### Entries shown
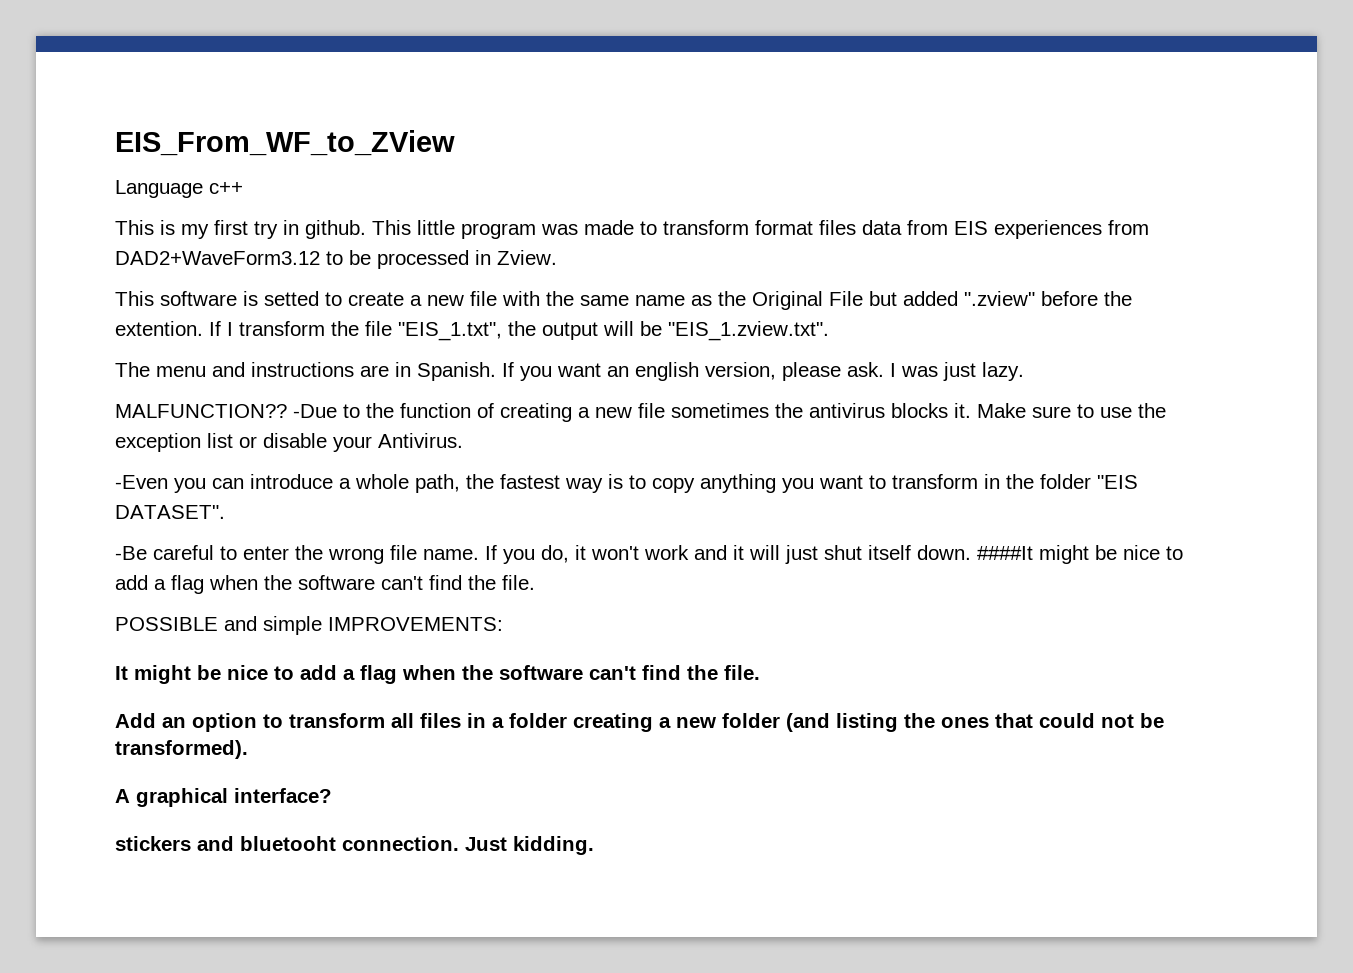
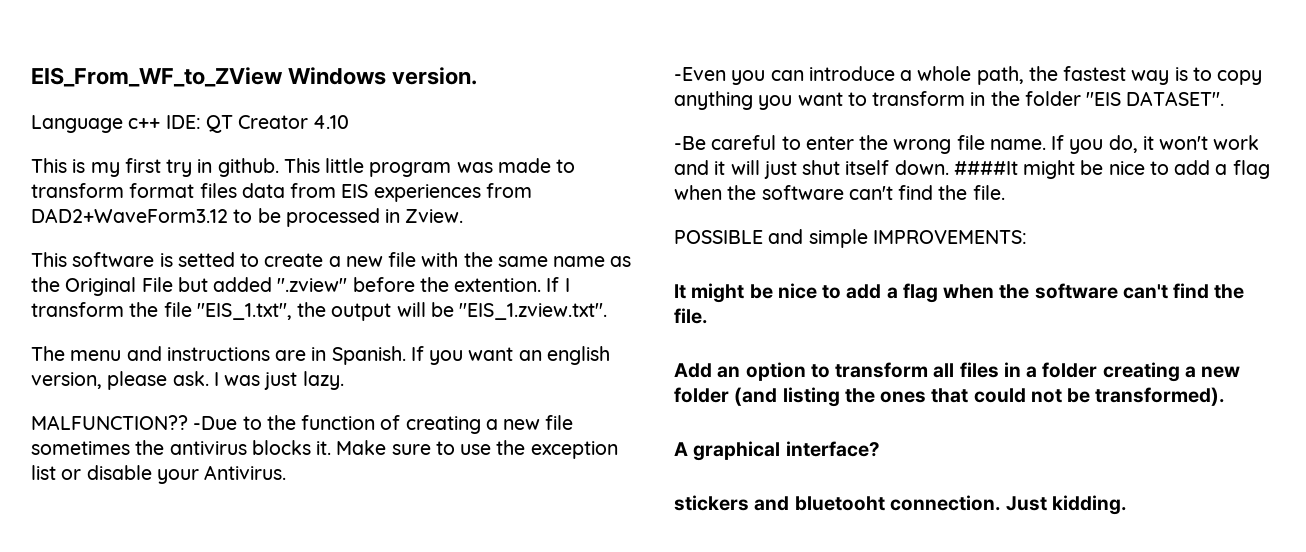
- EIS_From_WF_to_ZView
+ EIS_From_WF_to_ZView Windows version.
- Language c++
+ Language c++ IDE: QT Creator 4.10

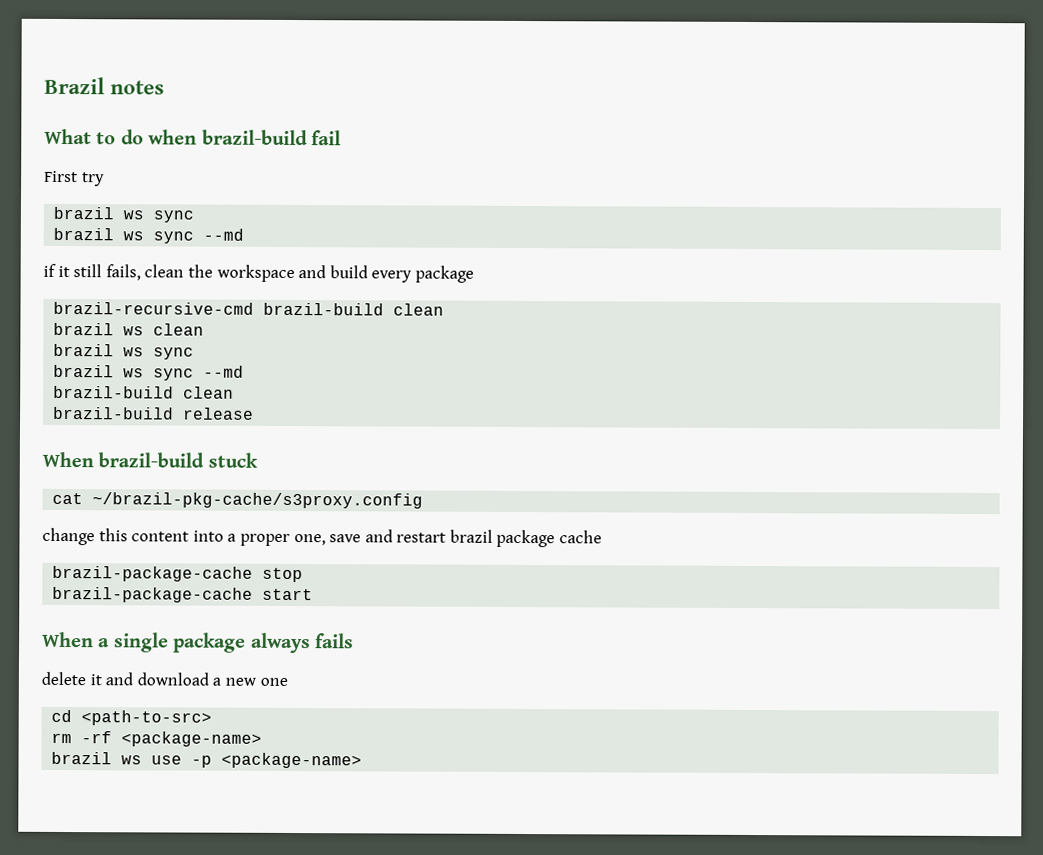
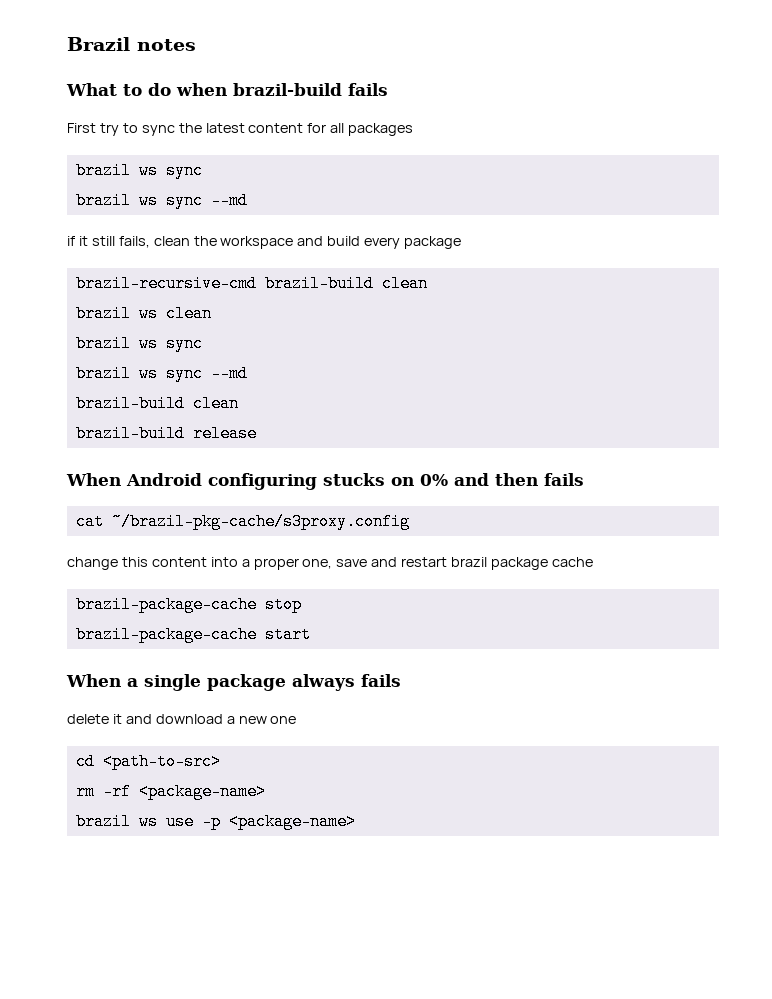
- What to do when brazil-build fail
+ What to do when brazil-build fails
- First try
+ First try to sync the latest content for all packages
- When brazil-build stuck
+ When Android configuring stucks on 0% and then fails

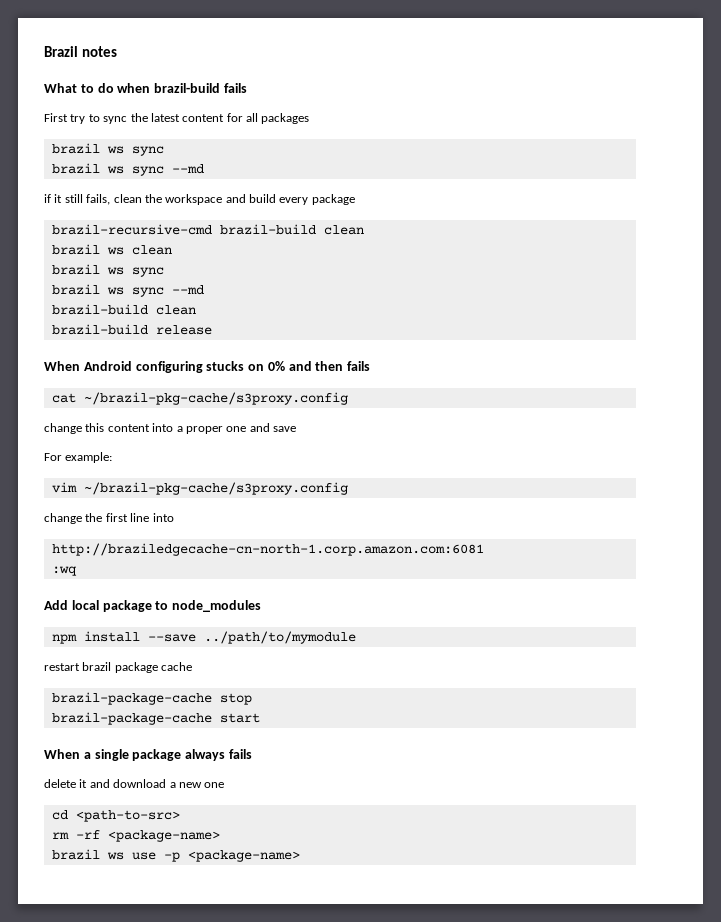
- change this content into a proper one, save and restart brazil package cache
+ change this content into a proper one and save
+ For example:
+ vim ~/brazil-pkg-cache/s3proxy.config
+ change the first line into
+ http://braziledgecache-cn-north-1.corp.amazon.com:6081
+ :wq
+ Add local package to node_modules
+ npm install --save ../path/to/mymodule
+ restart brazil package cache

### Exercise goal
Quote, word for word and nothing more, every line from the line with "for all packages" to the end of the entries, including both ends; skip any pictures.

### Written response
+ First try to sync the latest content for all packages
- When brazil-build stuck
+ When Android configuring stucks on 0% and then fails

- change this content into a proper one, save and restart brazil package cache
+ change this content into a proper one and save
+ For example:
+ vim ~/brazil-pkg-cache/s3proxy.config
+ change the first line into
+ http://braziledgecache-cn-north-1.corp.amazon.com:6081
+ :wq
+ Add local package to node_modules
+ npm install --save ../path/to/mymodule
+ restart brazil package cache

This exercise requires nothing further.